Хорош для Рождества алый цвет накидки, в которой Красная Шапочка, пробираясь со своей корзиночкой сквозь чащу (для нее эта елка – целый лес), подходит ко мне в сочельник, чтобы поведать, как жесток и коварен притвора Волк: съел ее бабушку, нисколько этим не испортив себе аппетит, а потом съел и ее, отпустив кровожадную шутку насчет своих зубов! Она была моей первой любовью. Я чувствовал, что если бы мог жениться на Красной Шапочке, то узнал бы совершенное блаженство, но это было невозможно, так что не оставалось ничего иного, кроме как только высмотреть Волка – вон там, в Ноевом ковчеге – и, выстраивая зверей в ряд на столе, поставить последним как злую тварь, которую нужно унизить. О, чудесный Ноев ковчег! Спущенный в лохань, он оказался непригодным для морского плавания, и зверей приходилось запихивать внутрь через крышу, да и то нужно было сперва хорошенько встряхивать, чтобы стояли на ногах и не застревали, а потом был один шанс из десяти, что они не вывалятся в дверь, ненадежно запертую на проволочную петлю. Но что это значило против главного! Полюбуйтесь этой великолепной мухой, в три раза меньше слона, и божьей коровкой, и бабочкой – это же торжество искусства! Полюбуйтесь гусем на таких маленьких лапках и таким неустойчивым, что имел обыкновение валиться вперед и сшибать всю прочую живность. Полюбуйтесь Ноем и его семьей – глупейшие набивалки для трубок. А леопард – как он прилипал к теплым пальчикам, и как у всех зверей покрупнее хвосты постепенно превращались в кусочки истертой веревки!

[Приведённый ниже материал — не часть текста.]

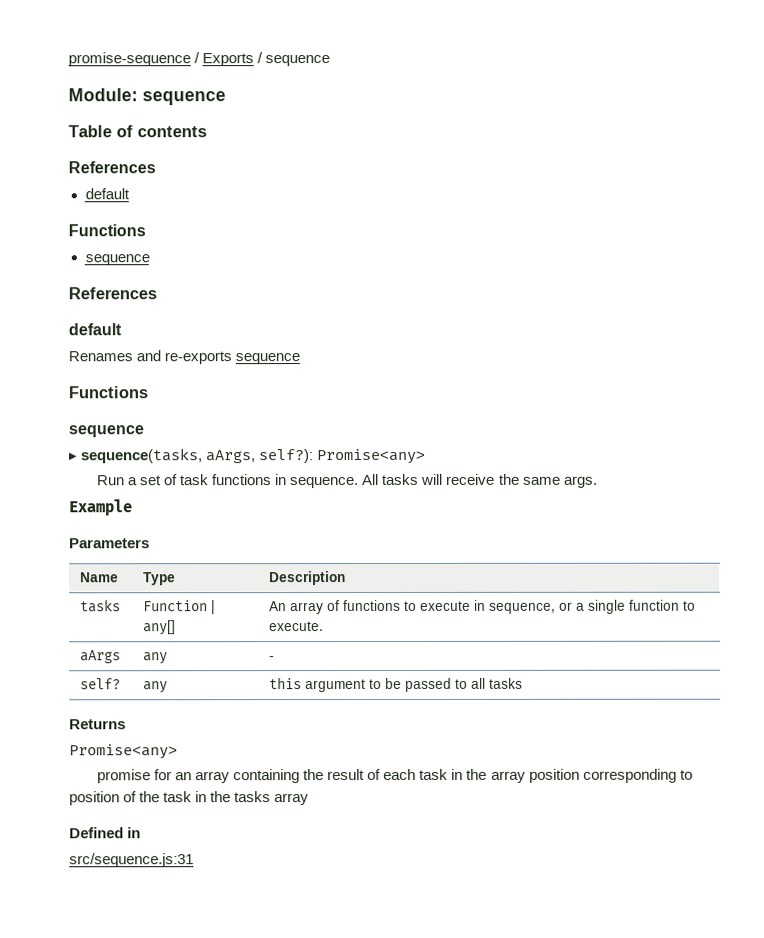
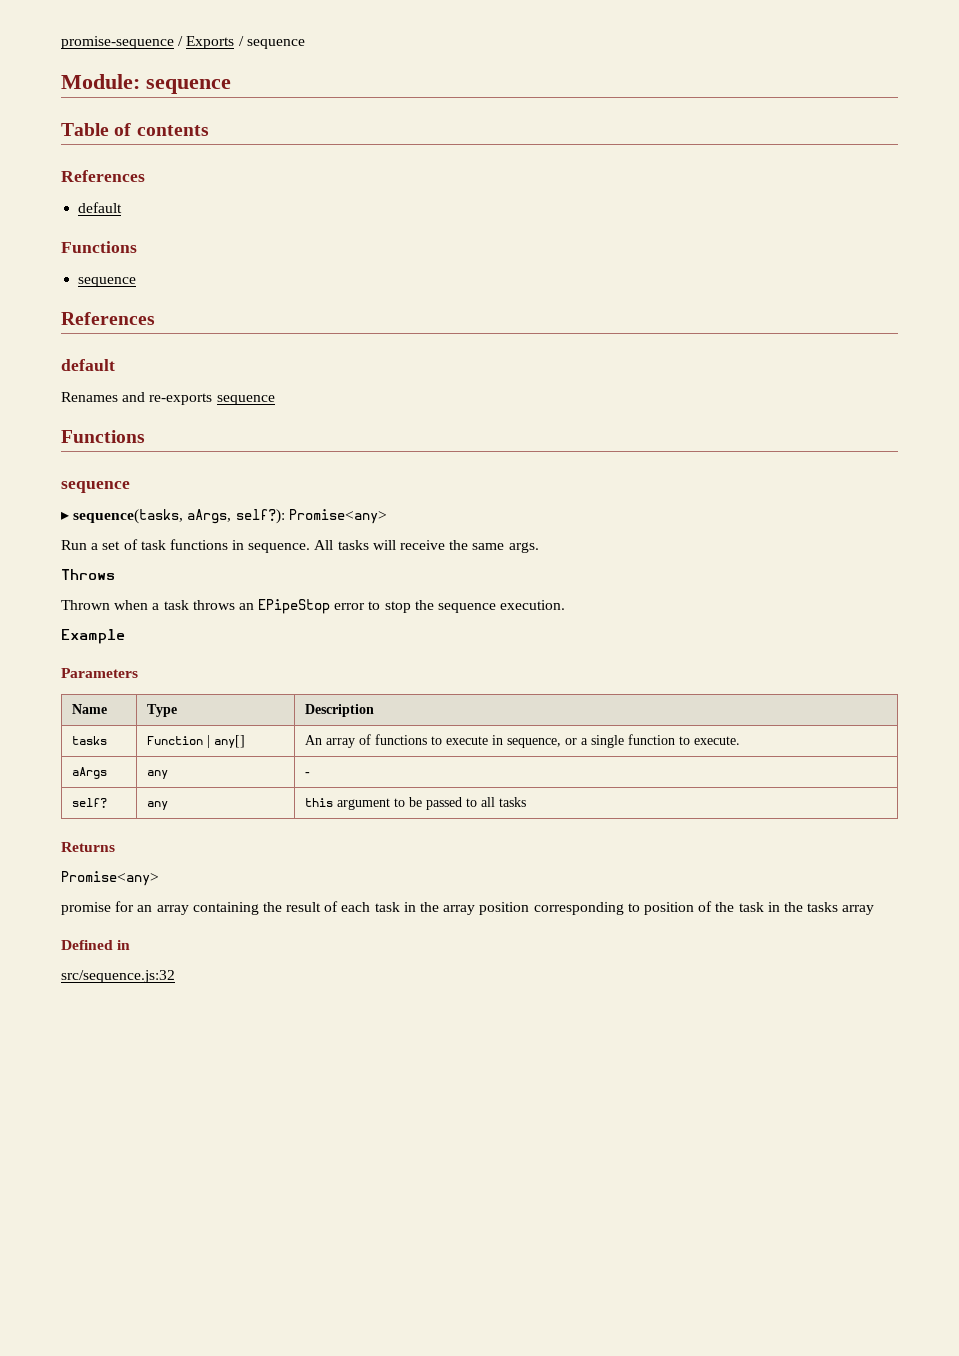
+ Throws
+ Thrown when a task throws an EPipeStop error to stop the sequence execution.
- src/sequence.js:31
+ src/sequence.js:32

Чу! Снова лес, и кто-то взобрался на дерево – не Робин Гуд, не Валентин[16], не Желтый Карлик[17] – я тут ни разу не вспомнил ни о нем, ни о других чудесах матушки Банч[18], – а восточный царь с блестящим ятаганом и в чалме. Клянусь Аллахом! Не один, а два восточных царя – я же вижу, из-за его плеча выглядывает второй. На траве у подножия дерева растянулся во всю длину черный как уголь великан и спит, уткнувшись головой в колени дамы, а возле них – стеклянный ларь, запирающийся на четыре сверкающих стальных замка: в нем он держит узницей даму, когда не спит. Вот я вижу у него на поясе четыре ключа. Дама подает знаки двум царям на дереве, и они тихо слезают к ней. Это живая картинка по сказкам Шахразады.
О, теперь самые обыкновенные вещи становятся для меня необыкновенными и зачарованными, все лампы – волшебными, все кольца – талисманами. Простые цветочные горшки полны сокровищ, чуть присыпанных сверху землей; деревья растут для того, чтобы прятался на них Али Баба; бифштексы жарятся для того, чтобы кидать их в Долину Алмазов, где к ним прилипнут драгоценные камни, а потом орлы унесут их в свои гнезда, а затем купцы громким криком спугнут орлов из гнезд. Пироги сделаны все по рецепту сына буссорского визиря, который превратился в кондитера после того, как его высадили в исподнем платье у ворот Дамаска. Каждый сапожник – Мустафа, что и имеет обыкновение сшивать разрезанных на четыре части людей, к которым его приводят с завязанными глазами.